Michele Gabriele, born in 1983, Italy, is a visual artist. He
earned his MA in Visual Arts in Brera Academy of Fine Arts, Milan and
Universitè 8, Paris. Solo exhibitions include: The Missing Link. On every point
of a sphere, Eduardo Secci Contemporary, Firenze (2019); Basic Extinct,
Silicone Gallery, Bordeaux (2018); Clumsy and Milky: encoding the last quarter
of a pose, WhiteNoise Gallery, Rome (2018); It Will not Only Kill You, It will
Hurt the Whole Time You’re Dying, OJ Art Space, Istanbul (2017); The Missing
Link, Adolfo Pini Foundation, Milan (2016); They are standing there, under the
weather, totally waterproof or completely wet, Konstanet Kunstihoone Art All,
Tallinn (2015), Denise, Tile Project Space, Milan (2015); TUKATUKA Crac
Contemporary Art Research Center, Cremona (2014); Ka hi ki, Lucie Fontaine,
Milan (2011). Group shows include: Man Thing vs. Swamp Thing, Et.Al Gallery,
San Francisco (2018); Bunt, Ginny Projects, London (2017) Biennial of Future
Contemporary Arts, FSC, Copenhagen (2017); The Habit of a Foreign Sky, Future
Dome, Milan (2016); Body Holes – New Scenario, Berlin Biennial 9th Berlin
(2016); Aujourd’hui je dis oui, Galeria da Boavista, Lisbon (2016),
ViaFariniDOCVA, Milan (2014) Protocombo, Contemporary art museum, Lissone
(2014); The Fantastic Library, Art museum Man, Nuoro (2013); Le Associazioni
Libere, Dena Foundation for Contemporary Art, Paris (2012); Artissima Lido art
fair, Turin (2011); I Sette Arcobaleni, Careof, Milan (2008). He won the First
Prize Salon in Milan (2004); the residency program at the Spinola Banna
Foundation in Turin (2013); the Oslo10 Residency Program in Basel (2015); the
viafarini DOCVA Residency Program at the Carlo Zauli Museum (2014), the
Workshop of the Museo del Novecento by Peep-Hole in Milan, Menabrea Art Prize
in Rome (2015, finalist). His work has been reviewed, among others, in Exibart,
Atp Diary, KubaParis, Daily Lazy, ArteeCritica, Vogue, Curating The
Contemporary, Nero, Moscow Art, i-D, Artribune, That’s Contemporary.
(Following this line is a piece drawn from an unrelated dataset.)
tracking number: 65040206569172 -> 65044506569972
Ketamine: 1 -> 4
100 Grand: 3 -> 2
Mattia Giussani is an artist, curator and Daily Lazy editor based in
London. After graduating in BA Photography at Camberwell College of Arts in
2015, he graduated in MFA Curating at Goldsmiths, University of London in 2017.
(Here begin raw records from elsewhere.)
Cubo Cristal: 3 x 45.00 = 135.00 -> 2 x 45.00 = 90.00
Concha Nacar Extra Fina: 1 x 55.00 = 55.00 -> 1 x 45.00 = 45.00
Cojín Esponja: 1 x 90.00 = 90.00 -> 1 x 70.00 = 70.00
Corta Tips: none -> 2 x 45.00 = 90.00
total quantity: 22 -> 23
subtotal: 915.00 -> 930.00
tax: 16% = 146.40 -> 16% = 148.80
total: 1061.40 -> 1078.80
His research has strong interest in the relationship between digital
technologies, social changes and the response of art to these challenges.
Recently he’s researching within the Posthuman field, and using it as a
navigation tool within different theories, especially in relation between art,
computational culture, technology and new media. Recent artistic and curatorial
projects include: Unknown Synergy at Tile Project Space (Milano, May 2019); Heedful
Sight at Like a Little Disaster (Polignano a Mare, Nov 2018, IT); Future
Fictions at Assembly Point (London, Sep 2017, UK); Non Standard at T-Space
(Milan, June 2017, IT); We are having a great time 🙂 at Rockelmann &
(Berlin, 2016, DE); 9 Evenings: Theatre and Engineering Revisited 1966/2016 at
Arts Catalyst (London, UK, 2016); Into The Fold at Camberwell College of Arts
(London, UK, 2016).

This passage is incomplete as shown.